Pitch Shifting and Time Dilation Using a Phase Vocoder in Simulink

This example shows how to use a phase vocoder to implement time dilation and pitch shifting of an audio signal.

The Example Model

The phase vocoder in this example consists of an analysis section, a phase calculation section and a synthesis section. The analysis section consists of an overlapped, short-time windowed FFT. The start of each frame to be transformed is delayed from the previous frame by the amount specified in the Analysis hop size parameter. The synthesis section consists of a short-time windowed IFFT and an overlap add of the resulting frames. The overlap size during synthesis is specified by the Synthesis hop size parameter.

The vocoder output has a different sample rate than its input. The ratio of the output to input sample rates is the Synthesis hop size divided by the Analysis hop size. If the output is played at the input sample rate, it is time stretched or time reduced depending on that ratio. If the output is played at the output sample rate, the sound duration is identical to the input, but is pitch shifted either up or down.

To prevent distortion, the phase of the frequency domain signal is modified in the phase calculation section. In the frequency domain, the signal is split into its magnitude and phase components. For each bin, a phase difference between frames is calculated, then normalized by the nominal phase of the bin. Phase modification first requires that the normalized phase differences be unwrapped. The unwrapped differences are multiplied by the Synthesis hop size divided by the Analysis hop size. The differences are accumulated, frame by frame, to recover the phase components. Magnitude and phase components are then recombined.

Exploring the Example

On running the model, the pitch-scaled signal is automatically played once the simulation has finished. The Audio Playback block allows you to choose between Pitch Shifting and Time Dilation modes.

Double-click the Phase Vocoder block. Change the Synthesis hop-size parameter to 64, the same value as the Analysis hop-size parameter. Run the simulation and listen to the three signals. The pitch-scaled signal has the same pitch as the original signal, and the time-stretched signal has the same speed as the original signal.

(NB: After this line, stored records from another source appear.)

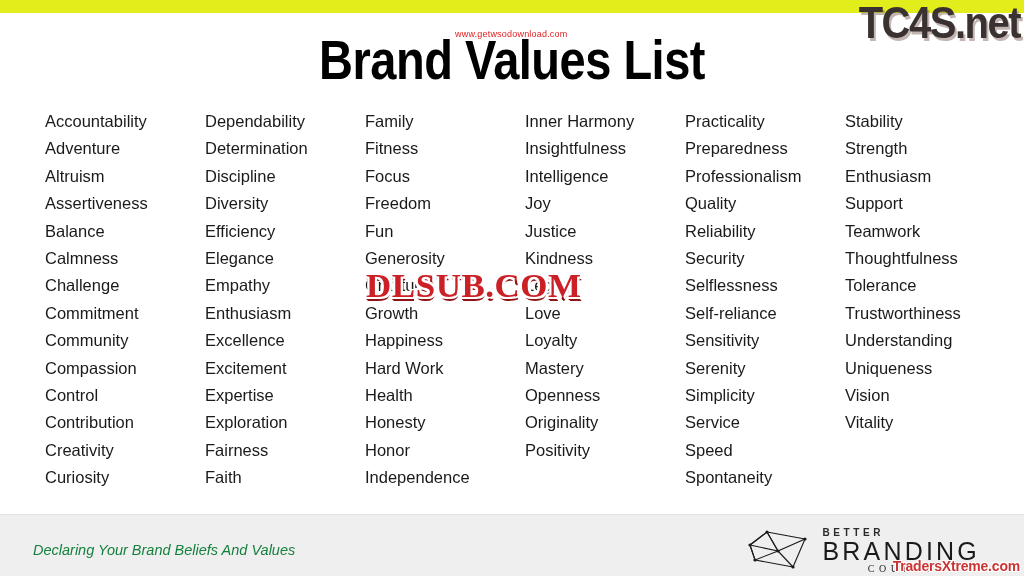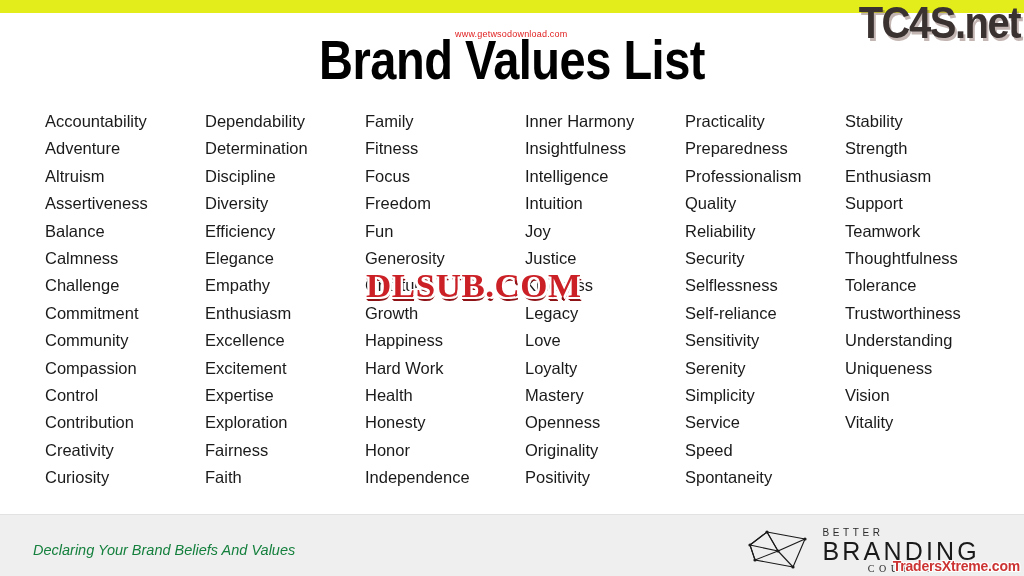--- a/index.html
+++ b/index.html
@@ -159,21 +159,21 @@
     align-items: center;
     gap: 9px;
   }
   .bb-gem { display: block; }
   .bb-text { line-height: 1; }
   .bb-better {
     font-family: "Liberation Sans", sans-serif;
     font-size: 10px;
     letter-spacing: 3.6px;
     color: #2b2b2b;
-    font-weight: normal;
+    font-weight: bold;
   }
   .bb-branding {
     font-family: "Liberation Sans", sans-serif;
     font-size: 25px;
     letter-spacing: 3.2px;
     color: #1a1a1a;
     margin-top: 1px;
   }
   .bb-course {
     font-family: Liberation Serif, serif;
@@ -264,21 +264,20 @@
       <div class="value">Health</div>
       <div class="value">Honesty</div>
       <div class="value">Honor</div>
       <div class="value">Independence</div>
     </div>
 
     <div class="col">
       <div class="value">Inner Harmony</div>
       <div class="value">Insightfulness</div>
       <div class="value">Intelligence</div>
-      <div class="value">Intuition</div>
       <div class="value">Joy</div>
       <div class="value">Justice</div>
       <div class="value">Kindness</div>
       <div class="value">Legacy</div>
       <div class="value">Love</div>
       <div class="value">Loyalty</div>
       <div class="value">Mastery</div>
       <div class="value">Openness</div>
       <div class="value">Originality</div>
       <div class="value">Positivity</div>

Next change the Synthesis hop-size parameter in the Phase Vocoder block to 48, which is less than the Analysis hop-size parameter. Run the simulation and listen to the three signals. The pitch-scaled signal has a lower pitch than the original signal. The time-stretched signal is faster than the original signal.

To see the implementation, right-click on the Phase Vocoder block and select Mask > Look Under Mask.

References

A. D. Gotzen, N. Bernardini, and D. Arfib. "Traditional Implementations of a Phase-Vocoder: The Tricks of the Trade," Proceedings of the COST G-6 Conference on Digital Audio Effects (DAFX-00). Verona, Italy, December 7-9, 2000.